'Slow' signs plan for rural roads
Country roads and boreens are to have 80km/h (50mph) speed limits replaced with old-fashioned slow signs.
A road safety review has ordered the return of the generic circular signs - a black diagonal on a white background - warning motorists to keep their speed down.
And so-called silly speed limits, such as 100km/h on a dangerous bend, or 80km/h on a dual carriageway and 100km/h on a single lane route, will also be revised.
Transport chiefs said any changes will create a more credible and consistent system.
The return to the old rural speed limit sign, last seen on the country's roads in 2004, will mean drivers must use their own judgment when it comes to speed but never exceed 80km/h.
The Department of Transport said the wide-ranging revisions, due to be completed by the end of 2015, would result in better informed and educated road users to improve safety and reduce collisions.
A new appeals systems is also being adopted to allow concerned road users to fight for more consistent limits. Local councils will be forced to listen to complaints and a national body can also be called in to adjudicate if no change is ordered.
Leo Varadkar, Transport Minister, said it was about making speed restrictions everywhere both safe and sensible.
"If people are going to respect speed limits, then we need to ensure that speed limits respect the motorist. But we must also ensure that every limit is safe and sensible," he said.
Conor Faughnan, of the AA, said many speed limits across the country had been set incorrectly.
"(It) is a huge step forward in addressing those anomalies. It will allow for a consistent and rational approach across the entire network which is very necessary and very welcome," he said.
Improving signage and enforcing the more sensible standards is expected to take two years and cost in the region of 8 million euro (£6.6 million).
Every five years the speed limits on national roads will be reviewed by the National Roads Authority (NRA) to ensure they are appropriate and comply with the new rules.
Over the same timescale councils will be reviewing local and regional roads.
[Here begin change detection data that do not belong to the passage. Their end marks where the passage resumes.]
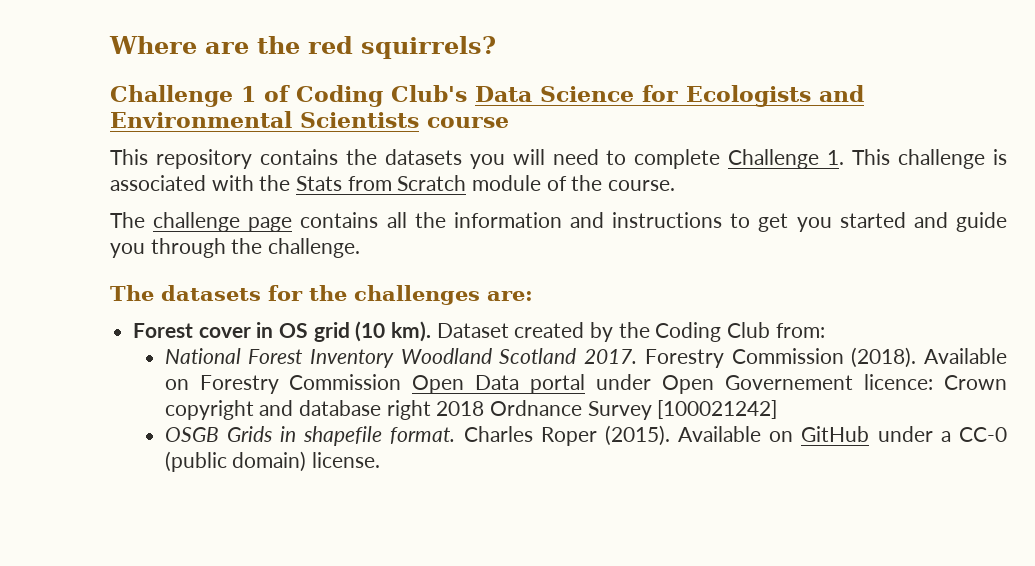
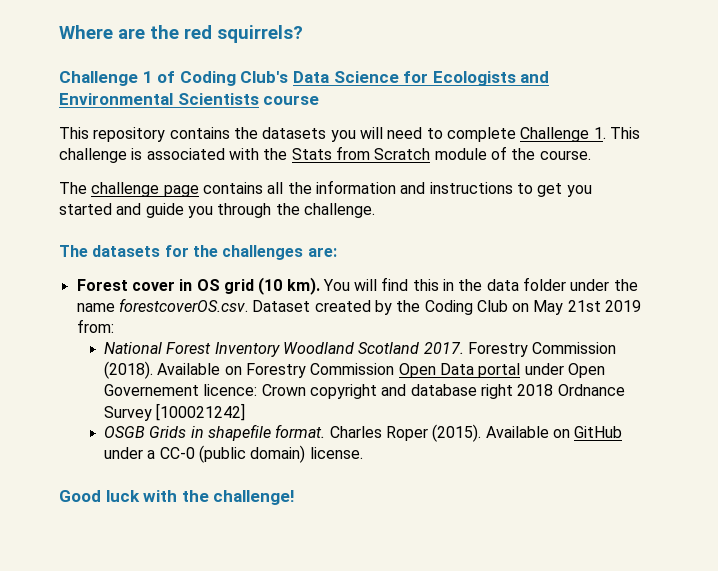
(432, 331) none -> [322,277,638,291] [76,298,248,312] You will find this in the data folder under the name forestcoverOS.csv.
(771, 330) none -> [512,300,642,315] on May 21st 2019
(380, 460) none -> [59,490,296,505] // Good luck with the challenge!

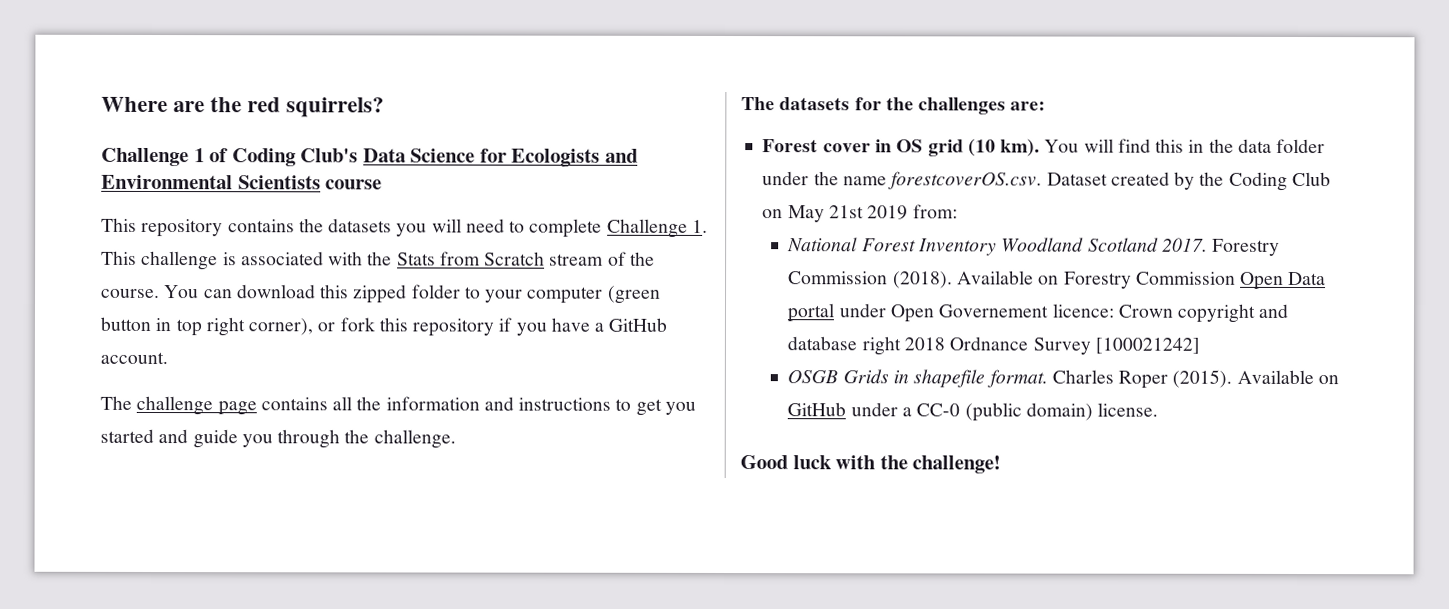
[434,148,487,160] module -> [549,253,605,266] stream
(591, 155) none -> [164,284,661,304] [100,316,668,337] [100,351,168,365] You can download this zipped folder to your computer (green button in top right corner), or fork this repository if you have a GitHub account.

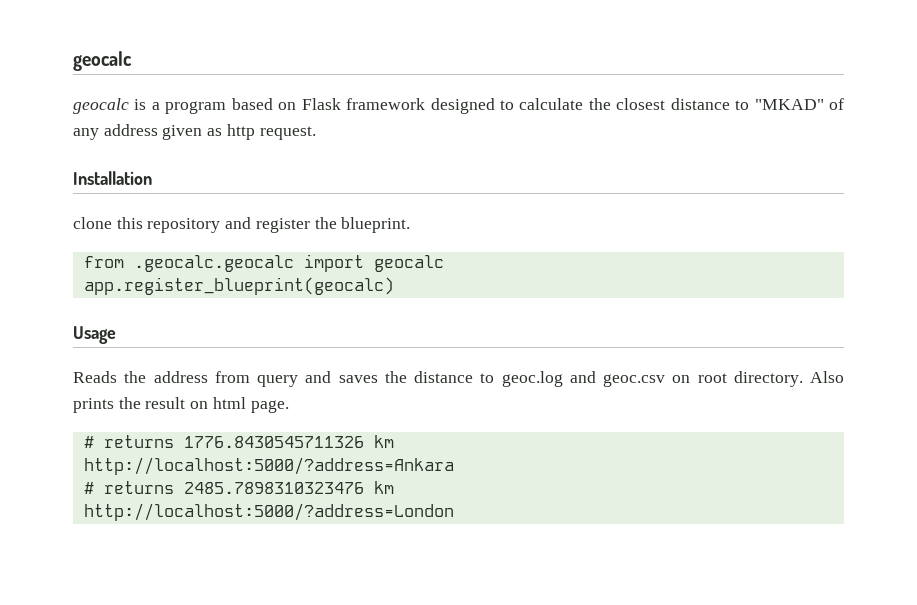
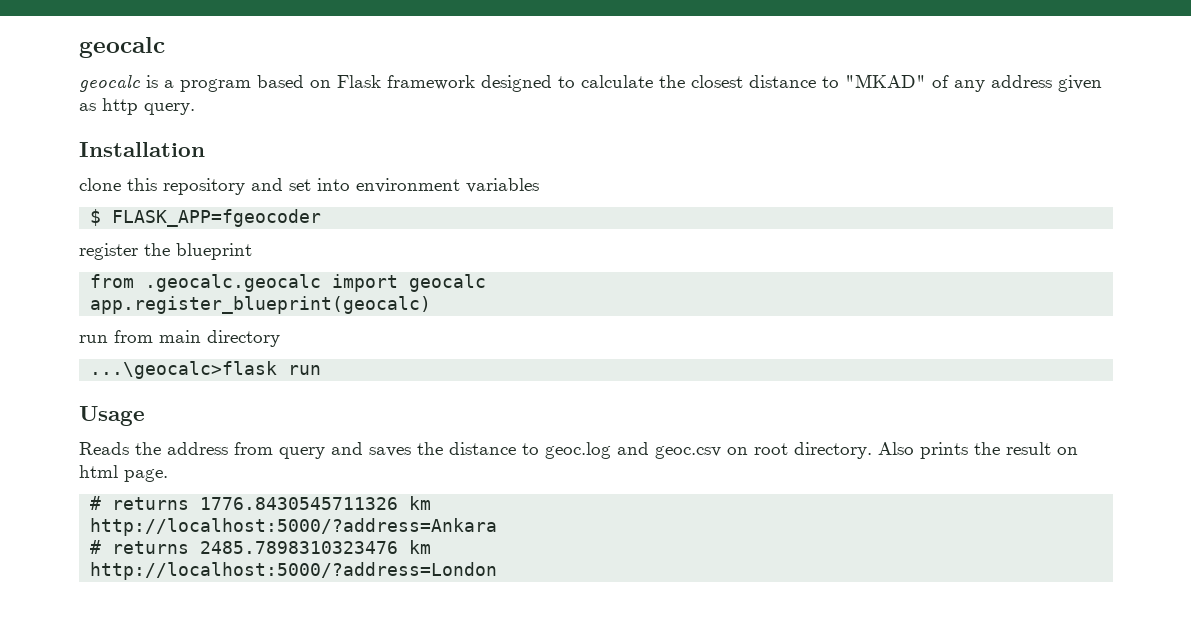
[259,126,316,140] request. -> [144,103,195,115] query.
(252, 223) none -> [289,178,539,193] [90,209,322,227] set into environment variables // $ FLASK_APP=fgeocoder //
[341,217,411,233] blueprint. -> [176,243,252,260] blueprint
(394, 286) none -> [79,330,280,347] [90,361,322,379] // run from main directory // ...\geocalc>flask run

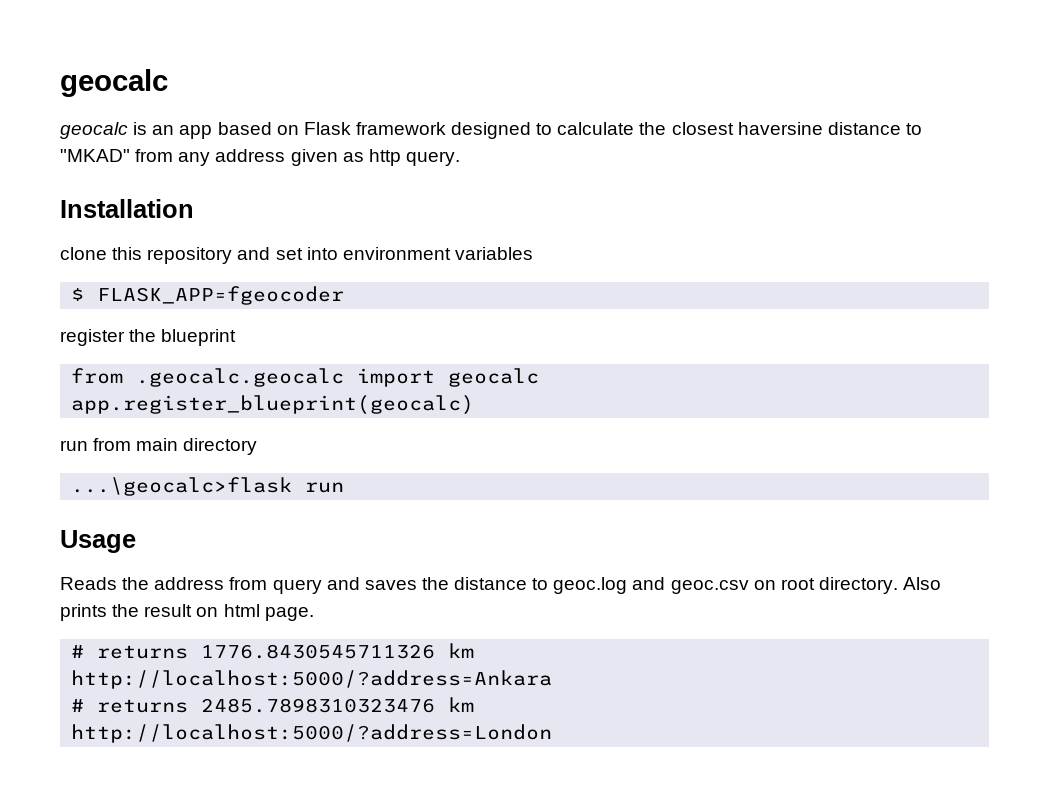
[164,79,251,92] a program -> [152,125,213,139] an app
(743, 81) none -> [737,122,823,135] haversine
[932,75,949,88] of -> [135,149,174,162] from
The review group warned that issues have been identified over motorists treating road speed signs as targets rather than limits and that it is safe to drive at any speed up to what is posted.
It warned that some drivers are poorly informed but signs should also give the correct notice and be self-explanatory.
The speed limits review for the minister issued a total of 10 lead actions and another eight support actions and urged that all signs are located in the correct spots and that smaller inappropriate repeater signs are removed.
Changes are also being made to how city and council managers select speed limits for roadworks to ensure they are more responsive and flexible.